Specifically, as examples of the organic material, urethane resin,
urea resin, acrylic resin, polyester resin, silicone resin, acryl
silicone resin, epoxy resin, polystyrene resin, styrene acrylic
resin, polyolefin resin, butyral resin, vinylidene chloride resin,
melamine resin, phenol resin, fluorine resin, polycarbonate resin,
polysulfone resin, polyether resin, polyamide resin, polyimide
resin or the like may be exemplified. A single body or a combined
body of two types or more resins are used.
[0189] Subsequently, a manufacturing method of the counter
substrate 252 will be described. In step S221, the common electrode
222 is formed on the second base material 241. Specifically, the
common electrode 222 is formed on an entire surface on the second
base material 241 formed of the translucent material such as a
glass substrate by using known film deposition techniques.

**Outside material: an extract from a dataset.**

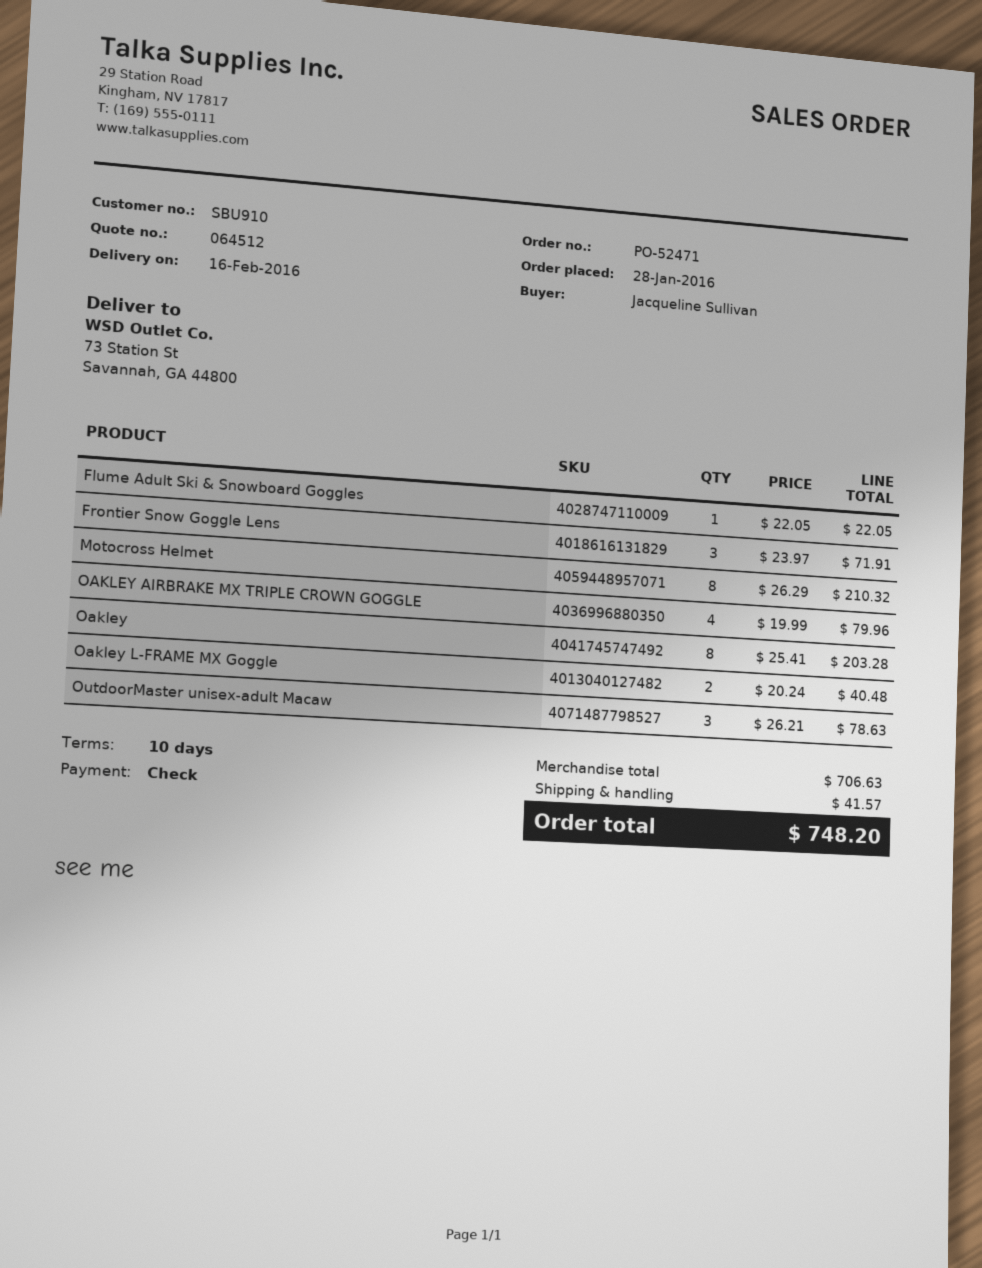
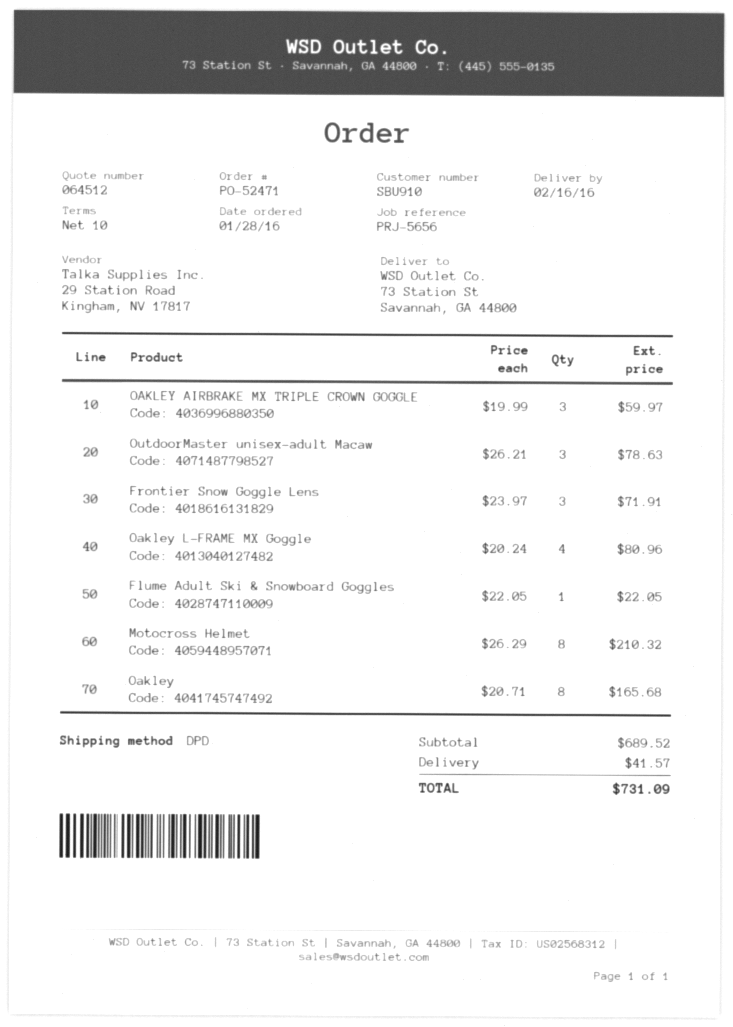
OAKLEY AIRBRAKE MX TRIPLE CROWN GOGGLE: 4 x 19.99 = 79.96 -> 3 x 19.99 = 59.97
Oakley: 8 x 25.41 = 203.28 -> 8 x 20.71 = 165.68
Oakley L-FRAME MX Goggle: 2 x 20.24 = 40.48 -> 4 x 20.24 = 80.96
subtotal: 706.63 -> 689.52
total: 748.20 -> 731.09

[0190] In step S222 and step S223, the first sealing film 242a and
the second sealing film 242b are formed on the common electrode
222. As illustrated in FIG. 21B, as a forming method of the first
sealing film 242a and the second sealing film 242b, for example,
acrylonitrile butadiene rubber (NBR) is deposited on the counter
substrate 252 by using an applying method such as spin coating, and
then polyvinyl alcohol (PVA) is deposited similarly by using an
applying method.
[0191] As described above, an additive such as glycerin is added to
the PVA. Next, the PVA and the NBR are patterned by using an
etching method and then the first sealing film 242a and the second
sealing film 242b are formed. Moreover, the films may be formed by
using a printing method in addition to the applying method. As
described above, the counter substrate 252 is completed.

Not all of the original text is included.